Reputation: 897
I would like to scan a large piece of text using PHP and find all matches for a pattern, but then also 2 lines above the match and 2 lines below.
My text looks like this, but with some extra unnecessary text above and below this sample:
1
Description text
123.456.12
10.00
10.00
3
Different Description text
234.567.89
10.00
30.00
#Some footer text that is not needed and will change for each text file#
15
More description text
564.238.02
4.00
60.00
15
More description text
564.238.02
4.00
60.00
#Some footer text that is not needed and will change for each text file#
15
More description text
564.238.02
4.00
60.00
15
More description text
564.238.02
4.00
60.00
Using PHP, I am looking to match each number in bold (always same format - 3 numbers, dot, 3 numbers, dot, 2 numbers) but then also return the previous 2 lines and the next 2 lines and hopefully return an array so that I can use:
$contents[$i]["qty"] = "1";
$contents[$i]["description"] = "Description text";
$contents[$i]["price"] = "10.00";
$contents[$i]["total"] = "10.00";
etc...
Is this possible and would I use regex?
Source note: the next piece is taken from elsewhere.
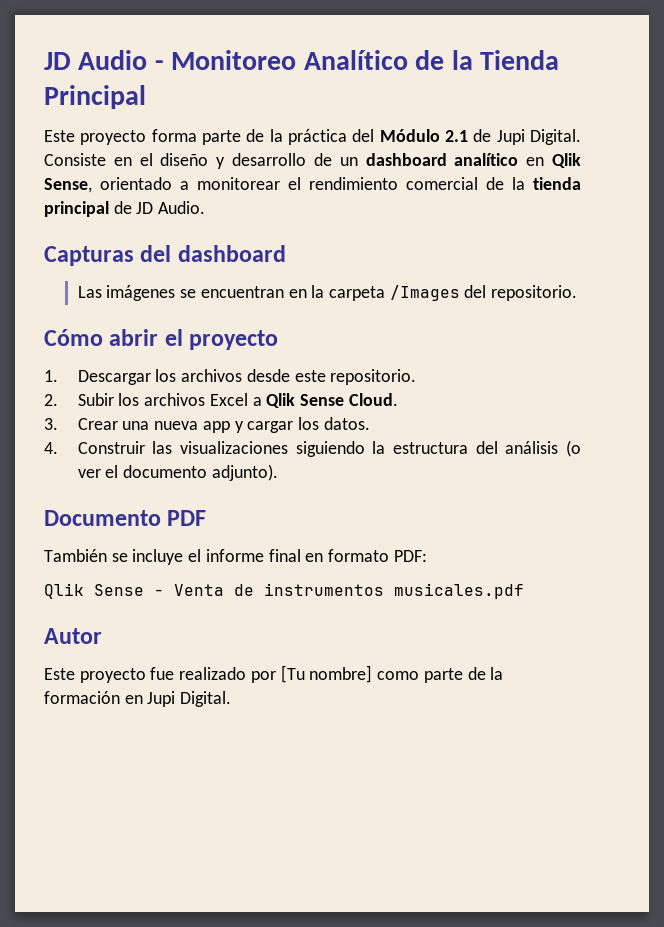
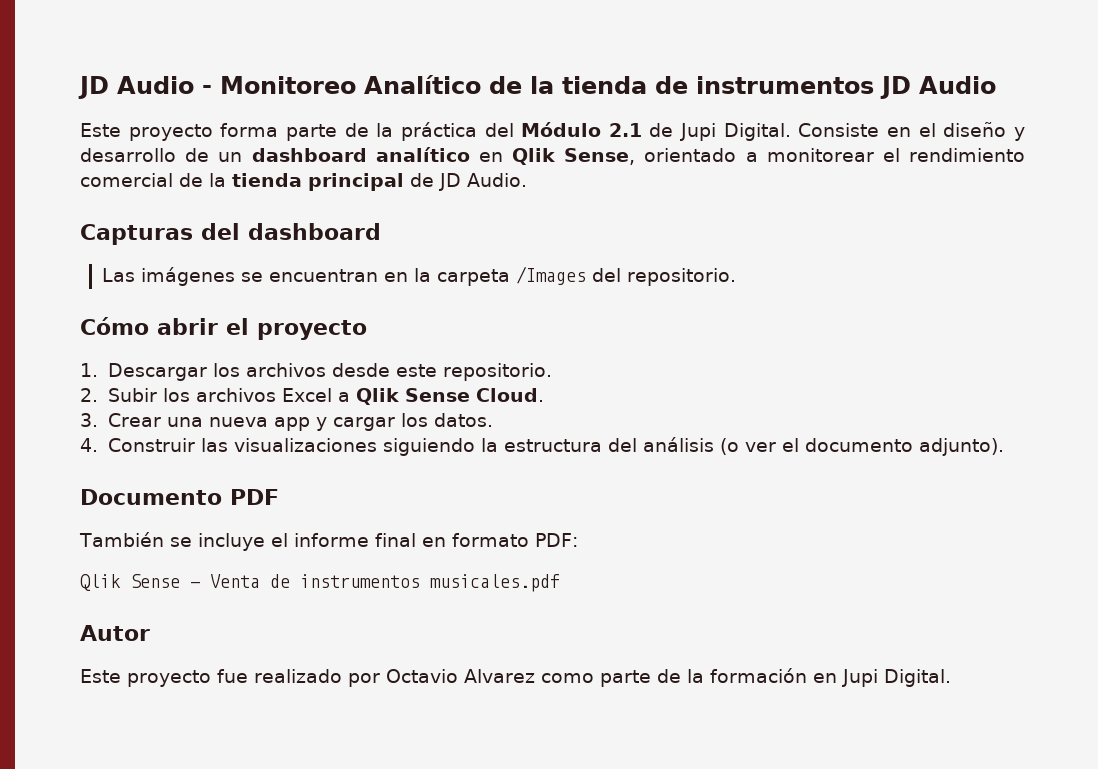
- JD Audio - Monitoreo Analítico de la Tienda Principal
+ JD Audio - Monitoreo Analítico de la tienda de instrumentos JD Audio
- Este proyecto fue realizado por [Tu nombre] como parte de la formación en Jupi Digital.
+ Este proyecto fue realizado por Octavio Alvarez como parte de la formación en Jupi Digital.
Any help or advice would be greatly appreciated!
Thanks
ANSWERED BY vzwick
This is my final code that I used:
$items_array = array();
$counter = 0;
if (preg_match_all('/(\d+)\n\n(\w.*)\n\n(\d{3}\.\d{3}\.\d{2})\n\n(\d.*)\n\n(\d.*)/', $text_file, $matches)) {
$items_string = $matches[0];
foreach ($items_string as $value){
$item = explode("\n\n", $value);
$items_array[$counter]["qty"] = $item[0];
$items_array[$counter]["description"] = $item[1];
$items_array[$counter]["number"] = $item[2];
$items_array[$counter]["price"] = $item[3];
$items_array[$counter]["total"] = $item[4];
$counter++;
}
}
else
{
die("No matching patterns found");
}
print_r($items_array);
Upvotes: 0
Views: 1625
Reputation: 919
(.)+\n+(.)+\n+(\d{3}\.\d{3}\.\d{2})\n+(.)+\n+(.)+
It might be necessary to replace \n with \r\n. Make sure the regex is in a mode when the "." doesn't match with the new line character.
To reference groups by names, use named capturing group:
(?P<name>regex)
example of named capturing groups.
Upvotes: 1
Reputation: 11044
$filename = "yourfile.txt";
$fp = @fopen($filename, "r");
if (!$fp) die('Could not open file ' . $filename);
$i = 0; // element counter
$n = 0; // inner element counter
$field_names = array('qty', 'description', 'some_number', 'price', 'total');
$result_arr = array();
while (($line = fgets($fp)) !== false) {
$result_arr[$i][$field_names[$n]] = trim($line);
$n++;
if ($n % count($field_names) == 0) {
$i++;
$n = 0;
}
}
fclose($fp);
print_r($result_arr);
Edit: Well, regex then.
$filename = "yourfile.txt";
$file_contents = @file_get_contents($filename);
if (!$file_contents) die("Could not open file " . $filename . " or empty file");
if (preg_match_all('/(\d+)\n\n(\w.*)\n\n(\d{3}\.\d{3}\.\d{2})\n\n(\d.*)\n\n(\d.*)/', $file_contents, $matches)) {
print_r($matches[0]);
// do your matching to field names from here ..
}
else
{
die("No matching patterns found");
}
Upvotes: 2
Reputation: 1901
You could load the file in an array, and them use array_slice, to slice each 5 blocks of lines.
<?php
$file = file("myfile");
$finalArray = array();
for($i = 0; $i < sizeof($file); $i = $i+5)
{
$finalArray[] = array_slice($file, $i, 5);
}
print_r($finalArray);
?>
Upvotes: 0